Garcia is a contributor on nanoHUB.org, serving over 1,600 users as of April 2013. In addition, Garcia is involved with the nanoHUB-U Initiative to provide free online courses in nanotechnology, pioneered by Mark Lundstrom

== Software ==

=== OOF: Finite Element Analysis of Microstructures ===

Garcia is a principal developer of OOF: Finite Element Analysis of Microstructures, which is public domain software designed to enable investigation of the properties of microstructures. It was developed at the US National Institute of Standards and Technology (NIST).
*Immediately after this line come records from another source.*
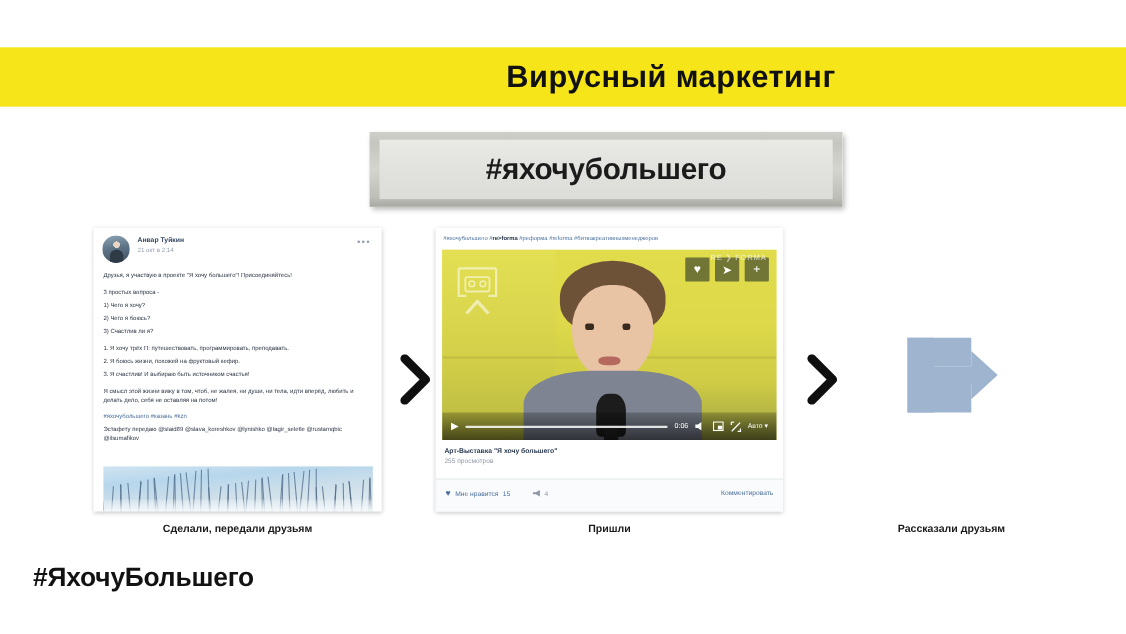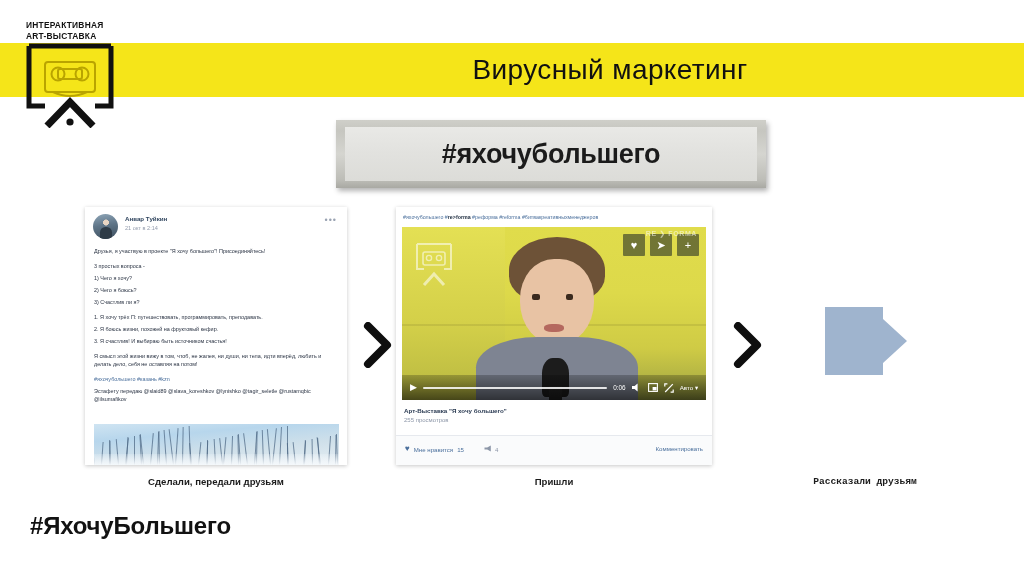"ИНТЕРАКТИВНАЯ" div.brand { html: <div> <div> <span>ИНТЕРАКТИВНАЯ</span><br> <span>ART-</span><span>ВЫСТАВКА</span> </div> <div> <svg> <path></path> <path></path> <rect></rect> <circle></circle> <circle></circle> <rect></rect> <path></path> <path></path> <circle></circle> </svg> </div> </div> -> none }
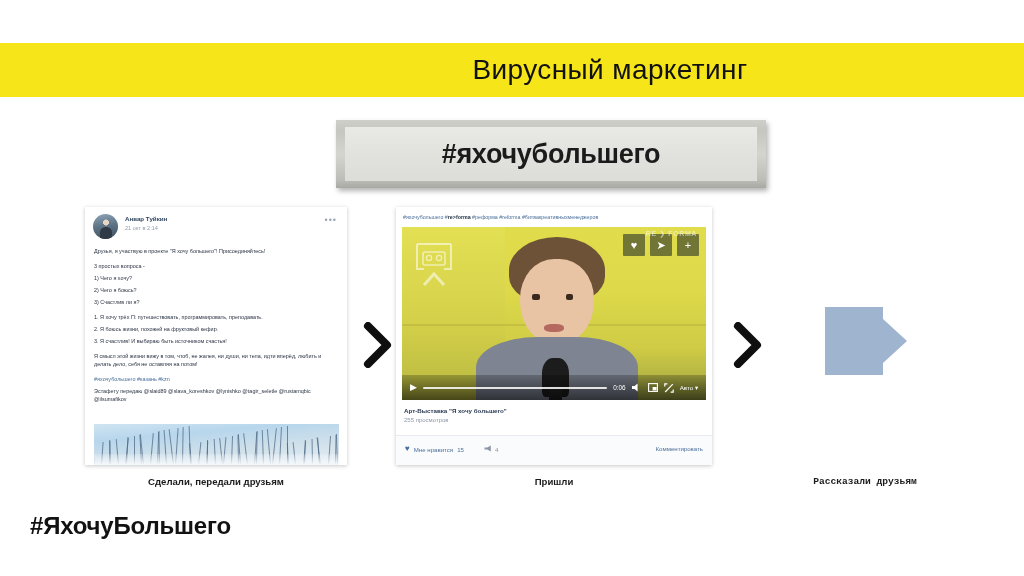"Вирусный маркетинг" .header-title { font-weight: normal -> bold }
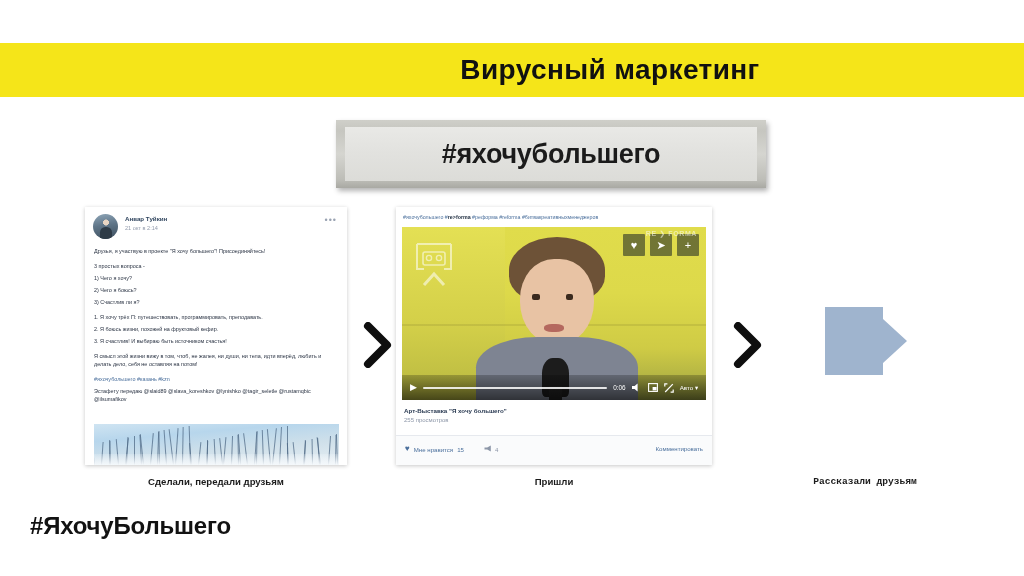"Рассказали друзьям" .cap-3 { font-family: Liberation Mono, monospace -> none }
=== VKML: The Virtual Kinetics of Materials Laboratory ===

The Virtual Kinetics of Materials Laboratory is a tool hosted by nanoHUB that allows users to simulate microstructural evolution models by using FiPy. VKML was developed by Alexander Bartol and R. Edwin Garcia with sponsorship from the National Science Foundation.

=== Gibbs ===

Developed by Thomas Cool, R. Edwin Garcia and Alex Bartol, Gibbs is a tool hosted by nanoHUB that enables rapid prototyping, validation, and comparison of thermodynamic models to describe the equilibrium between multiple phases for binary systems.

== Books ==
"Microstructural Modeling of Multifunctional Material Properties: The OOF Project." R. Edwin García, Andrew C.E. Reid, Stephen A. Langer, and W. Craig Carter. Invited chapter in "Continuum Scale Simulation of Engineering Materials." Dierk Raabe, Franz Roters, Frédéric Barlat, Long-Qing Chen (eds.), Wiley-VCH, Weinheim. ISBN 3-527-30760-5.